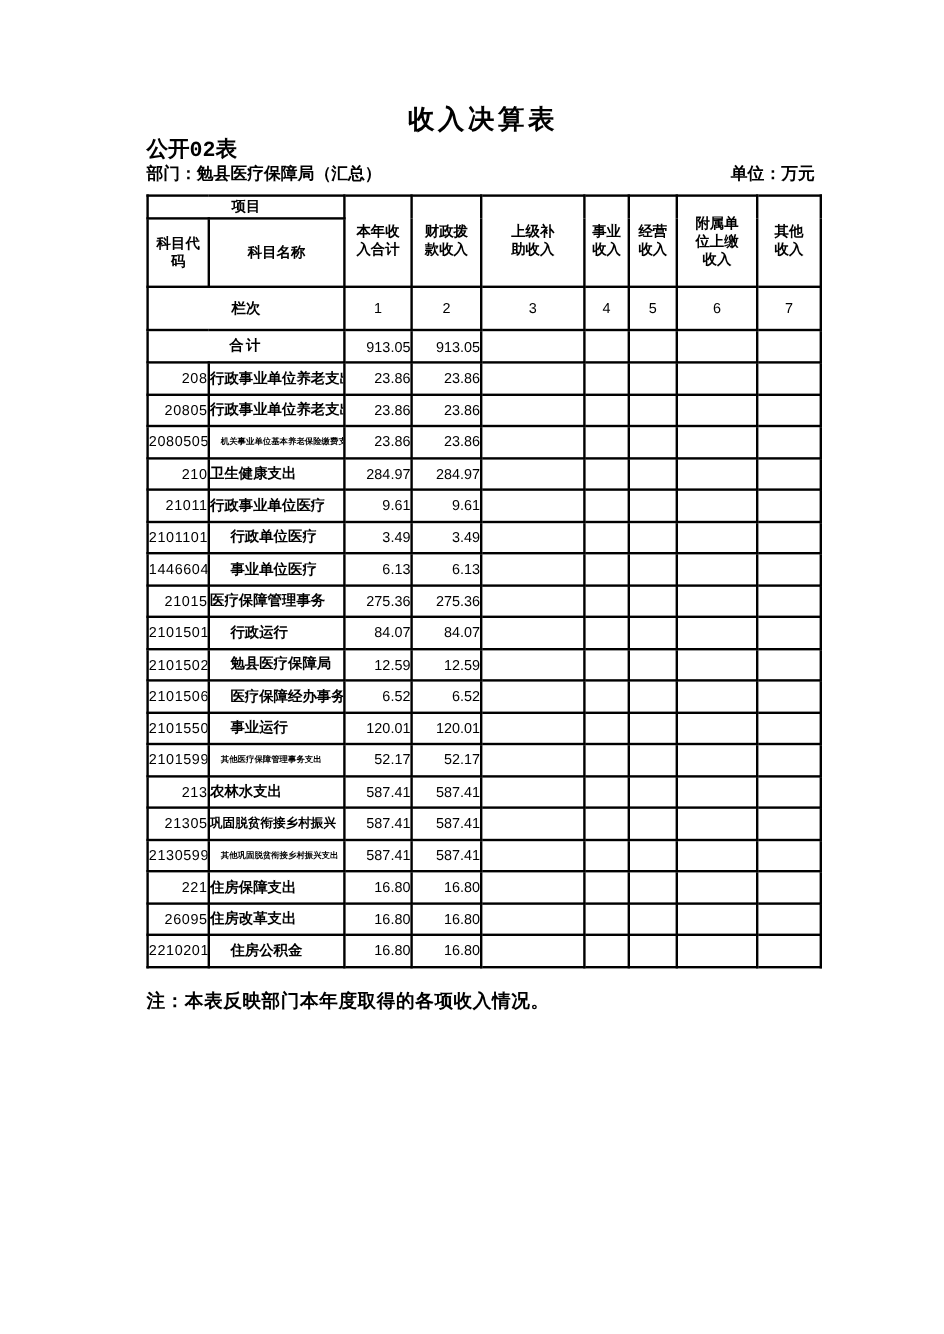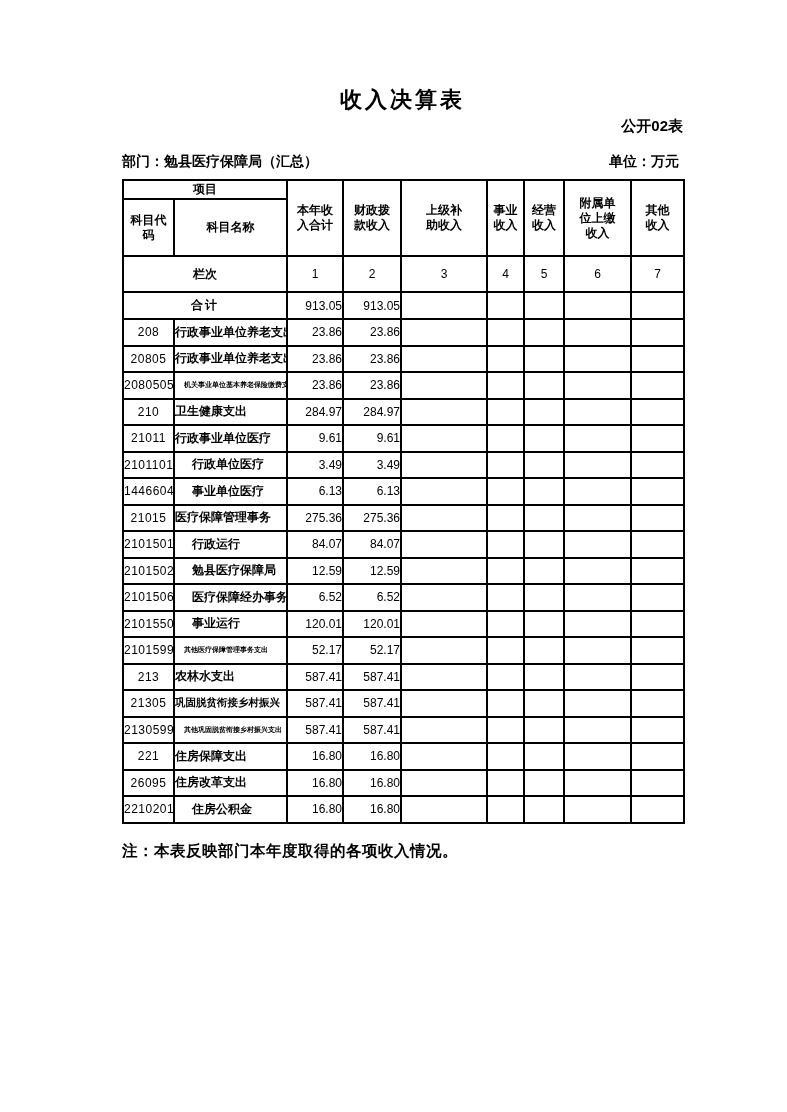--- a/index.html
+++ b/index.html
@@ -22,11 +22,12 @@
     line-height: 27px;
   }
   .form-label {
-    text-align: right;
-    font-size: 15px;
+    text-align: left;
+    font-size: 18px;
     font-weight: bold;
     line-height: 16px;
     margin-top: 5px;
+    font-family: Liberation Mono, monospace;
   }
   .meta {
     display: flex;

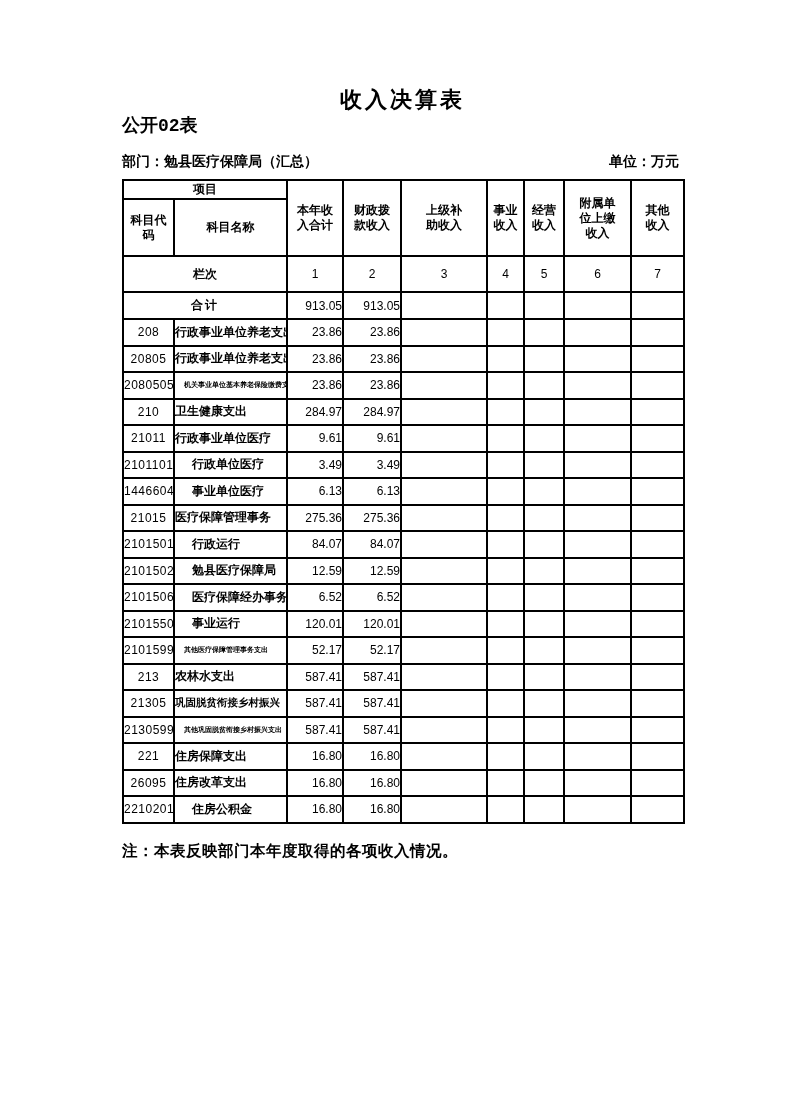--- a/index.html
+++ b/index.html
@@ -33,7 +33,7 @@
     display: flex;
     justify-content: space-between;
     align-items: flex-end;
-    margin-top: 19px;
+    margin-top: 2px;
     line-height: 17px;
   }
   .dept  { font-size: 14px; font-weight: bold; }

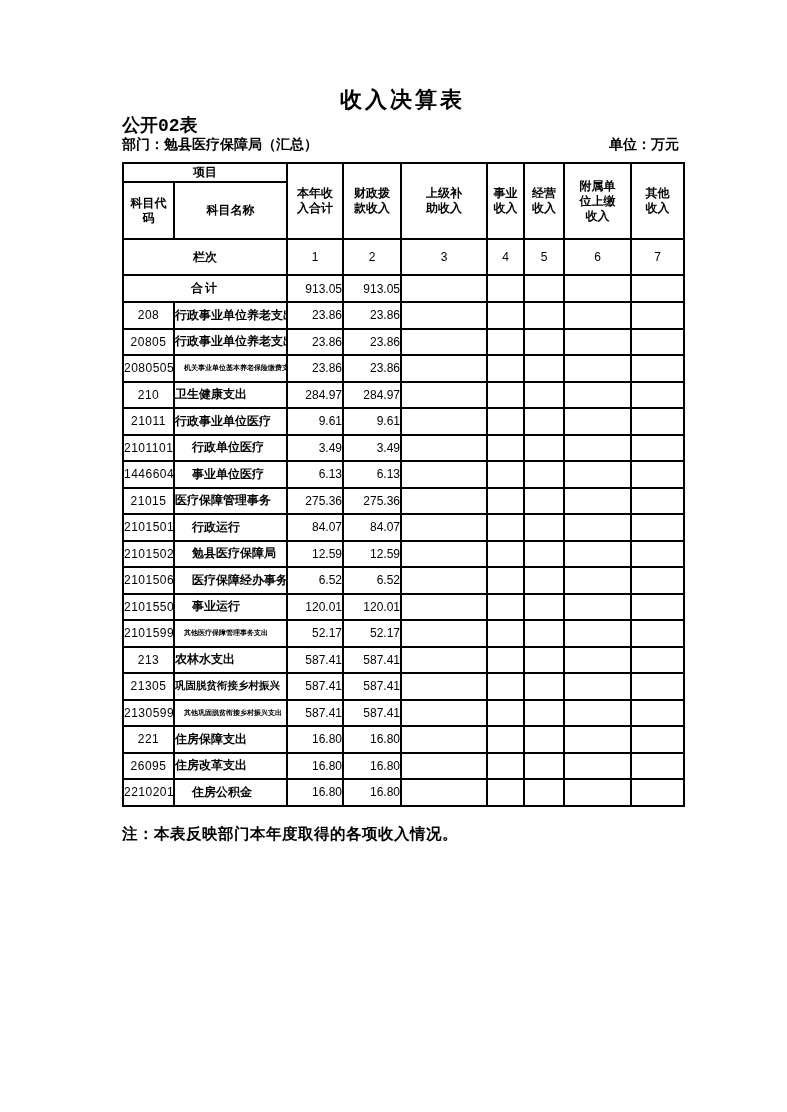--- a/index.html
+++ b/index.html
@@ -67,7 +67,7 @@
   td.num-label { text-align: center; font-size: 12px; }
   td.total-label { text-align: center; font-weight: bold; font-size: 13px; letter-spacing: 2px; }
   td.code {
-    text-align: center;
+    text-align: right;
     padding-left: 3px;
     font-size: 11.5px;
     letter-spacing: 0.5px;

--*--

--- Activity ---
Your copy should hold the lines from the one with "-33,7 +33,7 @@" up to and including the one with "center; font-size: 12px;", exactly as in the data above, and no pictures.

--- Reply ---
@@ -33,7 +33,7 @@
     display: flex;
     justify-content: space-between;
     align-items: flex-end;
-    margin-top: 19px;
+    margin-top: 2px;
     line-height: 17px;
   }
   .dept  { font-size: 14px; font-weight: bold; }

--- a/index.html
+++ b/index.html
@@ -67,7 +67,7 @@
   td.num-label { text-align: center; font-size: 12px; }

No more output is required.